Bagian_3

20.7K 1.3K 19
                                    

_Teruslah tumbuh wahai bungaku. Tumbuhlah dengan kelopak yang mekar sempurna dan cantik. Dan ijinkan aku yang kesepian ini untuk menghirup wangimu, dan menempatkanmu di dalam jambangan hatiku_

🍒🍒🍒

"Ada hal penting apa sampai pak Maman datang lagi ke sini?" kedua tangan Nara bertumpu di atas pangkuan untuk menutupi yang 'terbangun' bawahnya sana.

Pertanyaan untuk kesekian kalinya yang Nara ajukan setelah ditinggal berdua dengan pak Maman tidak juga dapat membuat pria paruh baya itu buka suara. Pak Maman masih diam membisu. Menimbang baik buruknya berita yang akan ia sampaikan.

"Katakan saja pak Maman, saya tidak akan terkejut ataupun marah jika berita yang akan bapak sampaikan adalah berita yang tidak mengenakan untuk didengar." ujar Nara tegas. Pria itu berusaha mengendalikan anggota tubuhnya yang membandel.

"Ini mengenai nyonya Eleora, tuan." pak Maman akhirnya buka suara.

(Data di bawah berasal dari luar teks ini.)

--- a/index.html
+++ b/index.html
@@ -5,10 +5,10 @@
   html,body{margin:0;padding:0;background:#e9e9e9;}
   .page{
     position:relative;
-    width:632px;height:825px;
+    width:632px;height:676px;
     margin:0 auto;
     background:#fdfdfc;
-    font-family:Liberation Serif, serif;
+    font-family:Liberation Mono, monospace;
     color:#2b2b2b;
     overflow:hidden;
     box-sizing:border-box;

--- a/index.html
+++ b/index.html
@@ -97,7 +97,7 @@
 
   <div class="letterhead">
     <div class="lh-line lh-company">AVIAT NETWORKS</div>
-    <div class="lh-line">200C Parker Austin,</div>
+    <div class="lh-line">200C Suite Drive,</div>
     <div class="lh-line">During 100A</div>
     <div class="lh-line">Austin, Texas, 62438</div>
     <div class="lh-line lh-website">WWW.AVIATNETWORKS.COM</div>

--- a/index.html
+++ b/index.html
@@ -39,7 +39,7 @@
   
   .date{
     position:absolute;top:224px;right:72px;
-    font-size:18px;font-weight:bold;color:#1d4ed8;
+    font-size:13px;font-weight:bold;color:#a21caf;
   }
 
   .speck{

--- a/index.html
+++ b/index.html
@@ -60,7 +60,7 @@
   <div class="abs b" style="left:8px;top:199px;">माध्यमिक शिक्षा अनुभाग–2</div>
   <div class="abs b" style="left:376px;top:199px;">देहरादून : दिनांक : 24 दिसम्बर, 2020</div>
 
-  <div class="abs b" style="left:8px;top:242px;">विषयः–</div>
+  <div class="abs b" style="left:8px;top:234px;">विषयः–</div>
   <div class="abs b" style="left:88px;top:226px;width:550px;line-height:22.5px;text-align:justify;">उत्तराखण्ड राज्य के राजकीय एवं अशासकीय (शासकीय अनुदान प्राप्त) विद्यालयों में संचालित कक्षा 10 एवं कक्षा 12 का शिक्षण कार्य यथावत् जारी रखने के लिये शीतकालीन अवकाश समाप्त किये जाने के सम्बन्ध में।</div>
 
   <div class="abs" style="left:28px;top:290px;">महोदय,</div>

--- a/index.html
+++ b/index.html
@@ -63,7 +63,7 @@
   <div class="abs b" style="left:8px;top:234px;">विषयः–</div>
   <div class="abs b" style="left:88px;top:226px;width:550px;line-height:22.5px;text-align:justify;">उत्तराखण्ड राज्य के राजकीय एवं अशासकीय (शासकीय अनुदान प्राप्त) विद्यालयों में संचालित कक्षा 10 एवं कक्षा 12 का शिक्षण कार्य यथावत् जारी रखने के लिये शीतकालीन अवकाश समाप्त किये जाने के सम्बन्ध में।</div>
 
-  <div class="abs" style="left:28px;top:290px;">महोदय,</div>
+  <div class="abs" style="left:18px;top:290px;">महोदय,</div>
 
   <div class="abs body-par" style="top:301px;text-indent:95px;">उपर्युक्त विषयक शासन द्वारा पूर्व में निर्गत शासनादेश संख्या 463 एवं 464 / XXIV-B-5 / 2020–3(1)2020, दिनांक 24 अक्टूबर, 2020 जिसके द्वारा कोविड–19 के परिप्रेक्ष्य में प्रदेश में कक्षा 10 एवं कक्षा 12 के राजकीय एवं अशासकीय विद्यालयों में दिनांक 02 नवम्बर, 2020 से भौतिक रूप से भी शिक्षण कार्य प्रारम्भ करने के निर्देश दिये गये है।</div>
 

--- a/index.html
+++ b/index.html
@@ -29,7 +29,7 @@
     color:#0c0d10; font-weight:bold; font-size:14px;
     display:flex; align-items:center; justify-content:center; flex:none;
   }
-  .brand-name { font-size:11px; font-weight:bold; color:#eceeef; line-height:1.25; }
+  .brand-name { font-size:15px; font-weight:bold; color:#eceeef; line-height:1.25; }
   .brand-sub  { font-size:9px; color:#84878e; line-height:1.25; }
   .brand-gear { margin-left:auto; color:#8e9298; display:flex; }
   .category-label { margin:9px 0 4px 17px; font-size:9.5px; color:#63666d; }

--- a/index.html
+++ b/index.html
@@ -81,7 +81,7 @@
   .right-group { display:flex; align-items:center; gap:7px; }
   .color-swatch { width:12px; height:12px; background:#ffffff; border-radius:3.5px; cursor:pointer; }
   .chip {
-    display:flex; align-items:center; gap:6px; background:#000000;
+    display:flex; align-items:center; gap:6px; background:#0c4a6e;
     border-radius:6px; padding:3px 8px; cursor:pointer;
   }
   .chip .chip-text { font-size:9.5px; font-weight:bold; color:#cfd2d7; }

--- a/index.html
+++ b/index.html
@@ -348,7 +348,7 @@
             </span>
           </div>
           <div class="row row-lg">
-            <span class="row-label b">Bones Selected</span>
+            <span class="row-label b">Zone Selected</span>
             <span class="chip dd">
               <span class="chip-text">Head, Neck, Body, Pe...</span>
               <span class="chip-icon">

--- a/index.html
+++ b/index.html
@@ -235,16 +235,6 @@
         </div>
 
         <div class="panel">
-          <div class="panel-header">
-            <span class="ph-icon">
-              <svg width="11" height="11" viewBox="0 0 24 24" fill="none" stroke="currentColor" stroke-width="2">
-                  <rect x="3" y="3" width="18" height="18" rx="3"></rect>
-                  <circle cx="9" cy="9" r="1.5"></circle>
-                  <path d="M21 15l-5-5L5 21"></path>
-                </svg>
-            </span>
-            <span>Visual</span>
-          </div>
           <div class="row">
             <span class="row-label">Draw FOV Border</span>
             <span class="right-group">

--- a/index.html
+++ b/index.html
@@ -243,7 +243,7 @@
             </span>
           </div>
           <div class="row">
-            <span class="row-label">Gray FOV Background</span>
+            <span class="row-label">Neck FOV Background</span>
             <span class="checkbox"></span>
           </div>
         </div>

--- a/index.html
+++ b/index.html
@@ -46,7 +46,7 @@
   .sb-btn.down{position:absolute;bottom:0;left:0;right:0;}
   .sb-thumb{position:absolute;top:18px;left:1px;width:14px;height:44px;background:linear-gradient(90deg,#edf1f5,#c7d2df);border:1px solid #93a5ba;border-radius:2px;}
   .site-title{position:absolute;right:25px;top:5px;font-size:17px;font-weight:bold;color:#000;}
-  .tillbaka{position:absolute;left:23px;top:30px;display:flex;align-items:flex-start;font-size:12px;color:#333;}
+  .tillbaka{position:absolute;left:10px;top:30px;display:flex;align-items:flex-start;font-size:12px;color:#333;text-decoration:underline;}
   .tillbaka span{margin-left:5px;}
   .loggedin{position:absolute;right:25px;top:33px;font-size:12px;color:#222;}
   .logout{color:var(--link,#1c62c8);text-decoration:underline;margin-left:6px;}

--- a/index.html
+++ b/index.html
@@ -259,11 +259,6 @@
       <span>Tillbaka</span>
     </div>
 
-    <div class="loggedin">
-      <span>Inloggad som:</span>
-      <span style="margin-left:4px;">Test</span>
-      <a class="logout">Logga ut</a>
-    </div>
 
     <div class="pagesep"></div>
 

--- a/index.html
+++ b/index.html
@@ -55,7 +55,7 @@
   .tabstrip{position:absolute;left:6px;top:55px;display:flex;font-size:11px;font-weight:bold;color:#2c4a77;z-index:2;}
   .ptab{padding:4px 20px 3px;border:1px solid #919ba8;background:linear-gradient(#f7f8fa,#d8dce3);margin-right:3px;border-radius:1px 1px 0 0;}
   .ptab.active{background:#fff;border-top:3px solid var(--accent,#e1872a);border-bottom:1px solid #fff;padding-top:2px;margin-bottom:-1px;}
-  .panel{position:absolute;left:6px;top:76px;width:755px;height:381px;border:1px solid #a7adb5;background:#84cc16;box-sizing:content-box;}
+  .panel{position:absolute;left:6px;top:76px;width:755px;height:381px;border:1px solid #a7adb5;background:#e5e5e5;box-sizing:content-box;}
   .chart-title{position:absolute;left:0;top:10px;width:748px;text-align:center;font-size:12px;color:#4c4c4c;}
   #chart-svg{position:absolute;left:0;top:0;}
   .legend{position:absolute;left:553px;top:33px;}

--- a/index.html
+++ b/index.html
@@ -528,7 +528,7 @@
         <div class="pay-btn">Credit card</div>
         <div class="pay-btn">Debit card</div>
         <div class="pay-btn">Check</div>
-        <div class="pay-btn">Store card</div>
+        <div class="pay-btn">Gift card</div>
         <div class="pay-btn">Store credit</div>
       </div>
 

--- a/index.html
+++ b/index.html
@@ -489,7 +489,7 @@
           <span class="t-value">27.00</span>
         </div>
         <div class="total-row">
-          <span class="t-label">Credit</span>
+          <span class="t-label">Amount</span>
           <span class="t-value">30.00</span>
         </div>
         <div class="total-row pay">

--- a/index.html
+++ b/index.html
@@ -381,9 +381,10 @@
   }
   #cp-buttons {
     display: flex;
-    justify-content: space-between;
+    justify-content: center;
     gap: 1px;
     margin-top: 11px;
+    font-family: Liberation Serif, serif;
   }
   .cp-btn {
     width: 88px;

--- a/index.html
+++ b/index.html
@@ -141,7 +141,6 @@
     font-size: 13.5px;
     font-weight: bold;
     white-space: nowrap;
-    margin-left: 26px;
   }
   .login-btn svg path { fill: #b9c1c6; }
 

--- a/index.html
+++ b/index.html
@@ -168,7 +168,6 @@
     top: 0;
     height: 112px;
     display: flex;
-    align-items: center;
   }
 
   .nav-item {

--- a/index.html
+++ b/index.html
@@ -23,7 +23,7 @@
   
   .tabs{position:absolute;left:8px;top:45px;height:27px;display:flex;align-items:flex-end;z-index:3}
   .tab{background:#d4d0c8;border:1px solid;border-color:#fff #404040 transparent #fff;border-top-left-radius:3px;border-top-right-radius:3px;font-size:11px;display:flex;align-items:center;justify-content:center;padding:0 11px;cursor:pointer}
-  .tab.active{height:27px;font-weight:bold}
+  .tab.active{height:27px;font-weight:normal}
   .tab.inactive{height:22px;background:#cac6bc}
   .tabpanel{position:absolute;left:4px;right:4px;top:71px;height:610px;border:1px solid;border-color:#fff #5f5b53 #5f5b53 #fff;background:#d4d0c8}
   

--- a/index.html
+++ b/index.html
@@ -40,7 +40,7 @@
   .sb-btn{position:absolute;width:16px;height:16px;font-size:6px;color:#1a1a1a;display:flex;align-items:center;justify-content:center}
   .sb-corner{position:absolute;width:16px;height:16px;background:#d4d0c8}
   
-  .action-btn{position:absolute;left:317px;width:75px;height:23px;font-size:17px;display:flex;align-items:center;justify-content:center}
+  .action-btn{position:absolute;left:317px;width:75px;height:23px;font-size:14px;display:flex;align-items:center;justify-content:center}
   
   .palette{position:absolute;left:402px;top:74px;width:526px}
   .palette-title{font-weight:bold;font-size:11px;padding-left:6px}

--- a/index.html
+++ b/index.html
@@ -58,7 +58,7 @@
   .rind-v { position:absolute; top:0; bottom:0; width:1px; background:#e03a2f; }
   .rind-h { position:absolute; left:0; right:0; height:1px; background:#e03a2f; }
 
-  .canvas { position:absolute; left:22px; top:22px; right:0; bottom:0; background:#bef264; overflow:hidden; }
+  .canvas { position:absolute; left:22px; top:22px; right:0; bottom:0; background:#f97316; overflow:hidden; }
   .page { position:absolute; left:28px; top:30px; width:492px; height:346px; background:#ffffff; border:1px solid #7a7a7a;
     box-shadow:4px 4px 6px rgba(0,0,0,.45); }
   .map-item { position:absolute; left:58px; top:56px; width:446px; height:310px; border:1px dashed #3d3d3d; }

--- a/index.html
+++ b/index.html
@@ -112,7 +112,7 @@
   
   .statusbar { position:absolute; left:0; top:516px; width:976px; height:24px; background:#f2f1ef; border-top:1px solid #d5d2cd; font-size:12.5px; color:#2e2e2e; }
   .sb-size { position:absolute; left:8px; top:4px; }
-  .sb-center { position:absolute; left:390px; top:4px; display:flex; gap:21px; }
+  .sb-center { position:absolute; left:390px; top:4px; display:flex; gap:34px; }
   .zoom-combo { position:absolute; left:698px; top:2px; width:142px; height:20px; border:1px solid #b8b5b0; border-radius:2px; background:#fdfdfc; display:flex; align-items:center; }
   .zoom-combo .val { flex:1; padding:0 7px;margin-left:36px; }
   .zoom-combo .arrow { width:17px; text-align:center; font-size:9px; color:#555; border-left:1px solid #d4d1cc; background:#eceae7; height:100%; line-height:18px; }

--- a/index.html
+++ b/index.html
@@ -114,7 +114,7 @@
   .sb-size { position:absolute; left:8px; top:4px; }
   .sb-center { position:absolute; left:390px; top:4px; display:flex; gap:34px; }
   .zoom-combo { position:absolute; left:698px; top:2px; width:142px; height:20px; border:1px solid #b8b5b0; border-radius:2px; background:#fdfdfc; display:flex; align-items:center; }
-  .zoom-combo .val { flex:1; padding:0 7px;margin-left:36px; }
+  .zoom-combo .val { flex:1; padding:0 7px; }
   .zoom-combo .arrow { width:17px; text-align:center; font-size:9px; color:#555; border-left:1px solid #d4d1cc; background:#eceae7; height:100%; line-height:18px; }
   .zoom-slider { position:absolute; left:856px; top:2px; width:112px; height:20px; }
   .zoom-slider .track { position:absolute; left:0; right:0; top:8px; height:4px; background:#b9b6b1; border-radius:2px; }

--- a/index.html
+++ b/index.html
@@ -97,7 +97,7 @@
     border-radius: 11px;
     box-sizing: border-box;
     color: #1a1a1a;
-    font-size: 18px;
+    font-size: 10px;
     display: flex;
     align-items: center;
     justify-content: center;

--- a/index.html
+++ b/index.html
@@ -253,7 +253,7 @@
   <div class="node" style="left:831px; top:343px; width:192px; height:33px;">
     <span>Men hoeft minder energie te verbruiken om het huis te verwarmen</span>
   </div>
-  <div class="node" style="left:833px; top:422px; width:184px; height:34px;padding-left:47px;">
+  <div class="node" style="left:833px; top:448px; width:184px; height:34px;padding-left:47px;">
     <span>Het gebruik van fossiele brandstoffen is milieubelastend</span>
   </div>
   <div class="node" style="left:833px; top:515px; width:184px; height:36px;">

"Kali ini, apa lagi yang dia itu lakukan?" Nara menghela napas bosan.

Pak Maman memperhatikan majikannya yang sedang bersandar di kepala tempat tidur. Tidak ada lagi kesedihan dan kesepian di mata pria berhati baik itu. Bahkan sorot mata marahpun tidak ia temukan. "Nyonya menjual rumah peristirahatan yang ada di puncak."

Nara menghembuskan napas kasar. Jika ditanya apakah ia lelah menghadapi situasi yang sama selama 4 tahun terakhir? Nara akan menjawab, tentu saja ia lelah. "Kapan dia menjualnya?"

"Pagi tadi, tuan. Saya tidak tau bagaimana nyonya bisa mendapatkan surat-suratnya?!" kening pak Maman yang berkeriput semakin bertambah keriputnya.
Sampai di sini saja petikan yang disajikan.